Cuál es el plan del gobierno para avanzar con la privatización de los trenes metropolitanos
El Poder Ejecutivo nacional ha puesto en marcha una estrategia administrativa y técnica para acelerar el traspaso de los servicios ferroviarios del Área Metropolitana de Buenos Aires (AMBA) al sector privado. Mediante la creación de unidades especializadas y la búsqueda de asesoramiento internacional, el objetivo es diseñar un nuevo modelo de concesión que atraiga inversores, mientras el Estado continúa financiando las obras de infraestructura necesarias
A pesar de los cambios de autoridades en el área de Transporte semanas atrás, la intención de privatizar Trenes Argentinos Operaciones (SOFSA) se mantiene como una prioridad inalterable para el Gobierno. Para operativizar esta decisión, el directorio de la empresa estatal creó recientemente una "unidad especial para el proceso de transformación de operación de SOFSA al sector privado". Este organismo tiene la misión de elaborar un diagnóstico general de la situación de la empresa y confeccionar una propuesta de concesión integral que será elevada a la Secretaría de Transporte para su implementación.
Este proceso no solo involucra a las líneas que actualmente opera el Estado (Mitre, Sarmiento, San Martín, Roca y Belgrano Sur), sino que también busca regularizar la situación de las líneas Urquiza y Belgrano Norte, cuyos contratos privados se encuentran vencidos y operan bajo prórrogas. En este contexto, la extensión de la emergencia ferroviaria hasta mediados de 2028 funciona como una herramienta clave: permite al Estado garantizar la continuidad de inversiones en infraestructura y material rodante para acondicionar las líneas antes de su transferencia, liberando a los futuros concesionarios de gastos que no estarían dispuestos a asumir.
El respaldo técnico del BID y el desafío de los subsidios
Ante las dificultades administrativas para encarrilar el proceso, el Gobierno ha solicitado la asistencia técnica del Banco Interamericano de Desarrollo (BID). El organismo multilateral lanzó un proyecto de cooperación técnica con una línea de crédito de 300 mil dólares destinada a financiar informes de consultoría que definan la "hoja de ruta" de la reforma ferroviaria en el AMBA. Este estudio contempla el desarrollo de modelos de negocio, la distribución de riesgos y la identificación de fases secuenciales para las licitaciones.
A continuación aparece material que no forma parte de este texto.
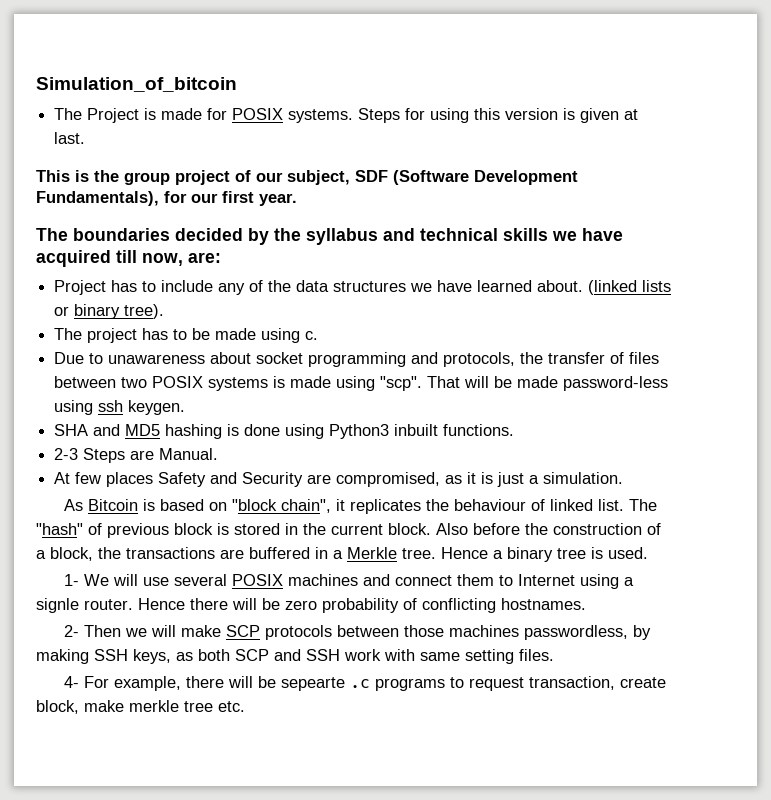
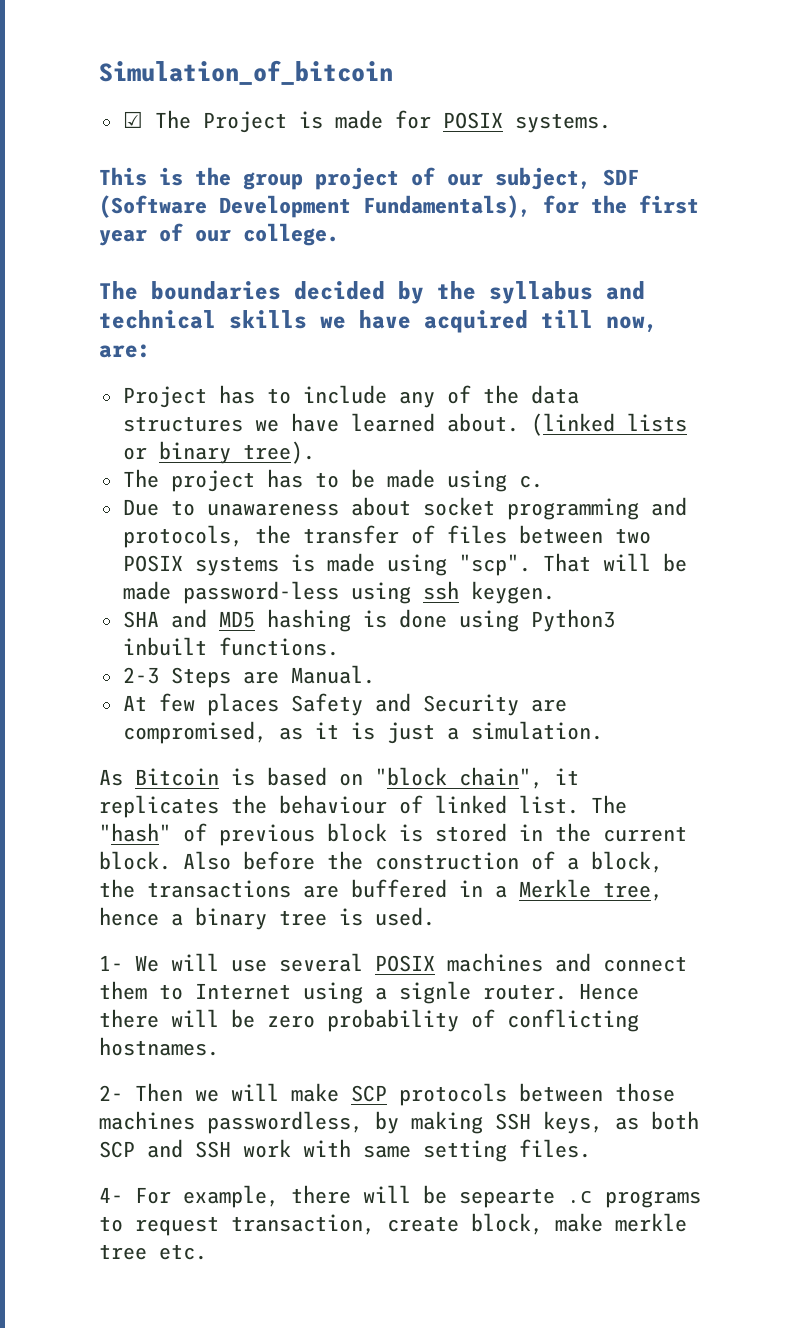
(237, 84) none -> [122,111,143,128] ☑
[358,108,639,123] [54,132,86,144] Steps for using this version is given at last. -> (611, 123) none
[191,191,297,206] our first year. -> [591,195,699,214] [99,223,339,246] the first year of our college.
[402,547,488,559] tree. Hence -> [603,882,663,901] [99,907,159,926] tree, hence

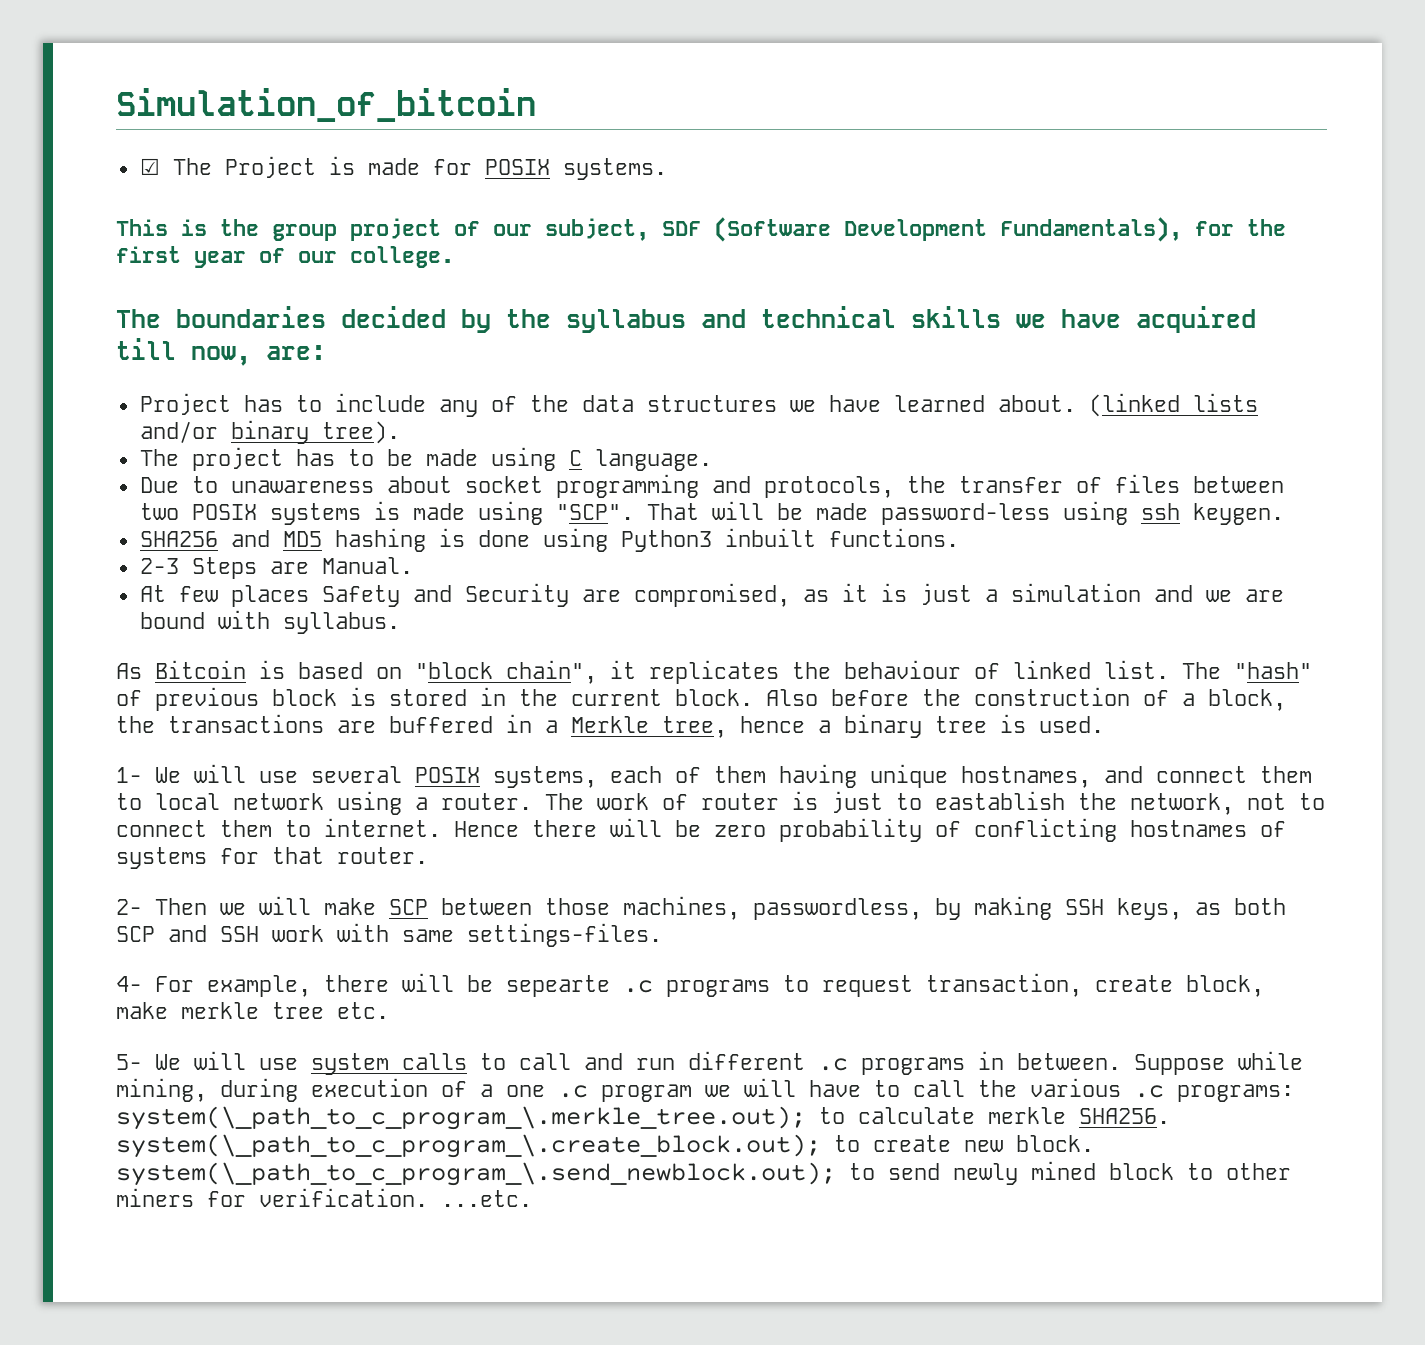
[122,447,147,460] or -> [139,421,218,443] and/or
[518,475,543,488] c. -> [568,449,712,471] C language.
[458,554,531,576] "scp". -> [555,504,634,520] "SCP".
[122,611,159,628] SHA -> [139,531,218,547] SHA256
[470,721,603,740] simulation. -> [1010,583,1284,602] [139,610,400,634] simulation and we are bound with syllabus.
[447,953,687,972] [99,981,567,1004] machines and connect them to Internet using a signle router. -> [493,764,1312,788] [116,791,1325,815] [116,818,441,837] systems, each of them having unique hostnames, and connect them to local network using a router. The work of router is just to eastablish the network, not to connect them to internet.
[99,1037,219,1056] hostnames. -> [1130,820,1286,837] [116,847,428,869] hostnames of systems for that router.
[399,1083,507,1106] protocols -> (428, 907) none
[99,1111,195,1130] machines -> [623,896,740,920] machines,
[423,1139,591,1162] setting files. -> [467,923,662,947] settings-files.
(207, 1252) none -> [116,1051,1303,1075] [116,1078,1294,1102] [116,1106,1170,1130] [116,1134,1094,1158] [116,1161,1291,1186] [116,1188,532,1207] // 5- We will use system calls to call and run different .c programs in between. Suppose while mining, during execution of a one .c program we will have to call the various .c programs: system(\_path_to_c_program_\.merkle_tree.out); to calculate merkle SHA256. system(\_path_to_c_program_\.create_block.out); to create new block. system(\_path_to_c_program_\.send_newblock.out); to send newly mined block to other miners for verification. ...etc.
Sin embargo, los documentos del BID revelan una realidad compleja: se admite explícitamente que el sistema continuará requiriendo subsidios estatales para funcionar, lo que pone en duda los beneficios económicos de la intermediación privada. De hecho, informes previos del propio organismo señalaron que operadoras privadas actuales, como Ferrovías, han llegado a requerir más del doble de subsidio por pasajero que la estatal SOFSA. Bajo este esquema, el Estado no solo financiará las inversiones de capital, sino que también deberá aportar fondos públicos para cubrir los costos operativos de los futuros concesionarios.